The film extensively quotes from Sailor Jerry’s profane, bitter, frequently hilarious correspondence. He was like a surly right-wing Garrison Keillor.
Beyond the man himself, “Hori Smoku” (pidgeon English for “Holy Smoke,” which gives an idea of the political incorrectness in which the Sailor Jerry legend is steeped) also offers a brief history of classic tattooing.
And in my favorite part of this doc, it provides a riotous look at the heyday of Honolulu as the center of American life in the Pacific (or, more accurately, American lowlife).
Collins joined the Navy in the ’20s and fell in love with Hawaii. Upon his discharge, he opened a shop that became legendary for his bad temper (he’d often refuse to work on customers whose attitude or politics he disliked) and his original designs, conceived in an all-American style as iconic and instantly recognizable as that of cartoonist R. Crumb.
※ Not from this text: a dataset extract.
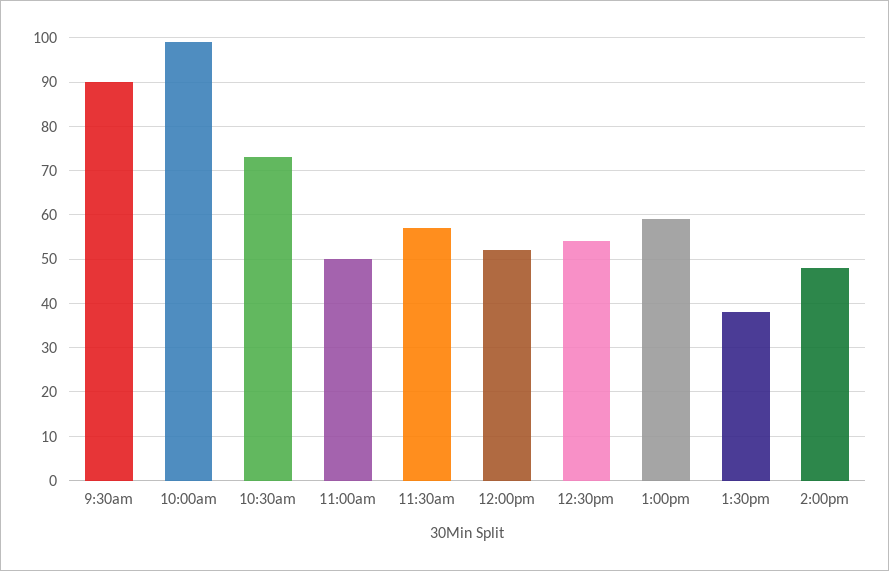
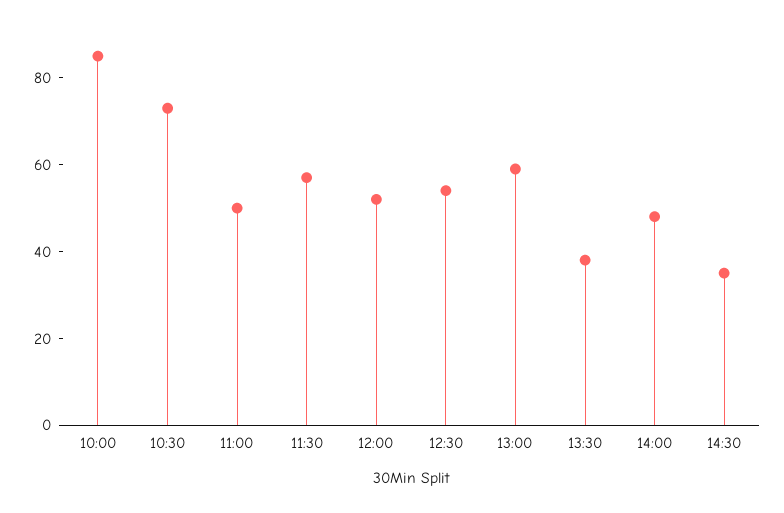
9:30am: 90 -> none
10:00am: 100 -> 85
14:30: none -> 35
“Hori Smoku” is at its best in describing wartime Honolulu, when the streets were teeming with military men who had only a few daylight hours of leave. (There was a complete blackout at night.) The military had carousing down to a science.
First, servicemen descended on the saloons, where each was served the maximum three shots at once. A minute later, they were pushed out to free up space for other customers lined up 20 deep at the bar.
Then there was sex. The prostitutes working in Honolulu’s legalized brothels were expected to service 100 soldiers, sailors and Marines every day. We know because the military kept extensive records.
After that, the carousing fighting men were expected to visit a prophylaxis station to check for signs of venereal disease, but many opted instead to spend their remaining hours of freedom being tattooed.
Weiss’ film made me wish I could have been there.